Press Release

January 24, 2008


2008 Sports Fish Consumption Advisory

SPRINGFIELD, Ill. – The Illinois Department of Public Health today announced its 2008 consumption advisories for sport fish caught in Illinois waters. The advisory includes less stringent advice for some Lake Michigan fish. The following lakes are new to the special mercury advisory this year: Evergreen Lake and Mt. Olive New City Lake. These additions are the result of expanded and directed sampling by the Fish Contaminant Monitoring Program and do not suggest that Illinois fish are becoming more contaminated.

“The advisories are not meant to discourage people from eating fish, but should be used as a guideline to help anglers and their families decide the types of fish to eat, and how to prepare fish for cooking to reduce possible contaminants,” said Dr. Damon T. Arnold, state public health director. “Fish can be an important part of a balanced diet. It is a good source of high quality protein and other nutrients and is low in fat. However, contaminants in fish may make some fish unsafe to eat except in limited quantities, particularly for women of childbearing age and young children.”
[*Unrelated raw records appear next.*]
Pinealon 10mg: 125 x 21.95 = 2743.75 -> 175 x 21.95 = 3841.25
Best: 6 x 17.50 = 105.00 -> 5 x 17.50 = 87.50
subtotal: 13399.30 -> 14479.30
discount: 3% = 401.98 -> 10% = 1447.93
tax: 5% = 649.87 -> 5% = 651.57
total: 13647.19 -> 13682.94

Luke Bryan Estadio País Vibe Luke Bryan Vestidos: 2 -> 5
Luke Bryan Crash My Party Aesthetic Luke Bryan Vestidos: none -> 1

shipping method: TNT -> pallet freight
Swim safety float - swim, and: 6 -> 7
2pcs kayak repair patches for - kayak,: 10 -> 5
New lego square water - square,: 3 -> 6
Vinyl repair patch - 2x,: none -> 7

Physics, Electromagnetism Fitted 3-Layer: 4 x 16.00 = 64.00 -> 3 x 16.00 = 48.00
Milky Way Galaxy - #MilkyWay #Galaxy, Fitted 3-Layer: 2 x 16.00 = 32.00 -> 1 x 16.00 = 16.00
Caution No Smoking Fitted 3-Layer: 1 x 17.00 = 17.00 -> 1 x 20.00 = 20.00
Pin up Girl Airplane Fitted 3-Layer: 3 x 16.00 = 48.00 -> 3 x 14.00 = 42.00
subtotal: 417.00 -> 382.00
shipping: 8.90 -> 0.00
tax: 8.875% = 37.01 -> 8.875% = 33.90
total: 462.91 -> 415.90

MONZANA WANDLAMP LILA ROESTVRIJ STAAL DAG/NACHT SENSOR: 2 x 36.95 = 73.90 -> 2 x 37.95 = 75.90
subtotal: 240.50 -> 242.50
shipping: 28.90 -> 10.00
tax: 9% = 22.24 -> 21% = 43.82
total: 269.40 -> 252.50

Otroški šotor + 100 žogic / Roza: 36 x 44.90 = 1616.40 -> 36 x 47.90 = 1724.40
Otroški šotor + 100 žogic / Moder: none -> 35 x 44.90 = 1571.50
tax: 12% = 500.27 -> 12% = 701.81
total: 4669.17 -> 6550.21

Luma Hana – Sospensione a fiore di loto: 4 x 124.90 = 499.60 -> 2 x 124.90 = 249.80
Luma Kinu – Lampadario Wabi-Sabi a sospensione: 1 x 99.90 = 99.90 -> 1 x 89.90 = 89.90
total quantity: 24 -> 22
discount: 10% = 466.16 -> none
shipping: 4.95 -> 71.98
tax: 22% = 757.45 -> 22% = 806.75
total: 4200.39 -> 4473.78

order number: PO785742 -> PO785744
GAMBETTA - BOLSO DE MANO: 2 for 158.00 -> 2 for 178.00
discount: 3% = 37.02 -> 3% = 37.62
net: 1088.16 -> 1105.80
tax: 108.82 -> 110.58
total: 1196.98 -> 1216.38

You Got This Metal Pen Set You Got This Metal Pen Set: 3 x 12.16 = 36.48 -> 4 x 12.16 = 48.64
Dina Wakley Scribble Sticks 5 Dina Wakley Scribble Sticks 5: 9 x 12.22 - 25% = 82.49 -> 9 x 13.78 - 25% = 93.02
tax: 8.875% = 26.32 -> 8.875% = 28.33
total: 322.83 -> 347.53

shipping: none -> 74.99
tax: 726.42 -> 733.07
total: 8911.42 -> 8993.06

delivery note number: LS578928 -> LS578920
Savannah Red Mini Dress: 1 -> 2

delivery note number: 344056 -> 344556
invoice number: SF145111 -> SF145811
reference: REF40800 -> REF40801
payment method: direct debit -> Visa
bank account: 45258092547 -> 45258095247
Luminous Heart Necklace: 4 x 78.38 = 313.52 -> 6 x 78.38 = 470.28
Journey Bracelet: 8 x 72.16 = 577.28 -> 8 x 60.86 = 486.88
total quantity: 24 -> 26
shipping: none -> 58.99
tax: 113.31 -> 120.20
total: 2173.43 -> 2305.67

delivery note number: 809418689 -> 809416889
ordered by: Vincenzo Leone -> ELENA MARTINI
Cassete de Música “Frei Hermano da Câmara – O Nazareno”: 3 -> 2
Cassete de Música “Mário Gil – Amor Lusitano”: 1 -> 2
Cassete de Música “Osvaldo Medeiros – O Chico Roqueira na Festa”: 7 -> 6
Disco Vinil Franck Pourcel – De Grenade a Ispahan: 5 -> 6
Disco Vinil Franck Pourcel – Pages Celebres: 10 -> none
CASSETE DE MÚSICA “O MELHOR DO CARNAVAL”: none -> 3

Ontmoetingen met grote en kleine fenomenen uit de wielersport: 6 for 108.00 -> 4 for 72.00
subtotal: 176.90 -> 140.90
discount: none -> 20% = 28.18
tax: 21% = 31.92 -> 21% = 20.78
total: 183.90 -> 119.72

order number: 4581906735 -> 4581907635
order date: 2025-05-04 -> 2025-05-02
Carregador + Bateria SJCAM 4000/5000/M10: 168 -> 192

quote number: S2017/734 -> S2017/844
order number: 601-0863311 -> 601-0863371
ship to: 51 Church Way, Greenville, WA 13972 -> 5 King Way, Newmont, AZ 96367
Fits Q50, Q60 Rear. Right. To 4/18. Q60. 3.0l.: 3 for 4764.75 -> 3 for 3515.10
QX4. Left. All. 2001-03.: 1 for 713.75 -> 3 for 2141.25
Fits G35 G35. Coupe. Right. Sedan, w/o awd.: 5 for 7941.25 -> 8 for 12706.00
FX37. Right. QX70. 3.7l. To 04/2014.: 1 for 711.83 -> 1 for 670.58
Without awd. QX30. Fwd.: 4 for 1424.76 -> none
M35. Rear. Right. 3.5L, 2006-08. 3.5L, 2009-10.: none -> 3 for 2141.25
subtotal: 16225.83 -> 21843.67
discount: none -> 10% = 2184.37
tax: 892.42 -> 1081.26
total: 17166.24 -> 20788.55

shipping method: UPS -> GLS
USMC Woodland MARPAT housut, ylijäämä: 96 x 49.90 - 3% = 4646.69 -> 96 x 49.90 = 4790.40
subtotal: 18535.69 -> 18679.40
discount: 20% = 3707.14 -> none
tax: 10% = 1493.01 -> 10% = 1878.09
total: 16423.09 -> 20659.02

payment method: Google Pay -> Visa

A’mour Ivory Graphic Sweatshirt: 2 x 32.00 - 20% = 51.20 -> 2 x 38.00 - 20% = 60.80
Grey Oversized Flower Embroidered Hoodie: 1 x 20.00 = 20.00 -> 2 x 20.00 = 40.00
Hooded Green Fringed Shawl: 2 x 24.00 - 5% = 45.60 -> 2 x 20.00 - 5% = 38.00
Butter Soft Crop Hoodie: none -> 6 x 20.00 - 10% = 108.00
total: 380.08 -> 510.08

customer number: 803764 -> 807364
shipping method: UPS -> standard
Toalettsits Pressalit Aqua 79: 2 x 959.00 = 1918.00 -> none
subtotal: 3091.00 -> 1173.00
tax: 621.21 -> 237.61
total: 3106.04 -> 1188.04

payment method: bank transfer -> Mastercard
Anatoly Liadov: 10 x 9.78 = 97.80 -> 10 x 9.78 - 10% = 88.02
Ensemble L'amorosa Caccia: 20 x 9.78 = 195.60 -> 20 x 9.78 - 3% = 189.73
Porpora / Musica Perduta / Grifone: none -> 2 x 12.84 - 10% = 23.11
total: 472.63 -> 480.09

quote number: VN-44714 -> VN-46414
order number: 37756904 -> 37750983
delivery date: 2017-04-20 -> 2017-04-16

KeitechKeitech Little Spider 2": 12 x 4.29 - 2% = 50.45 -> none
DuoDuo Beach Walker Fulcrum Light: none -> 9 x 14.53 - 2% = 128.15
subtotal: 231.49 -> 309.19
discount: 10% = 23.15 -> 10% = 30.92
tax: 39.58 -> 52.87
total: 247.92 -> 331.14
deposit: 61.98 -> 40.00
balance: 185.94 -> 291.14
While there is no known immediate health threat from eating contaminated fish from any body of water in Illinois, there are concerns about the effects of long-term, low-level exposure to pesticides and chemicals, such as chlordane, polychlorinated biphenyls (PCBs), and methylmercury, found in fish listed on the advisories. Methylmercury has been found to cause reproductive damage and have adverse effects on the central nervous system, including developmental delays.

The advisories are based primarily on protecting sensitive populations, including women of childbearing age, pregnant women, fetuses, nursing mothers and children younger than 15 years of age. They may be overprotective for women beyond childbearing age and men older than 15.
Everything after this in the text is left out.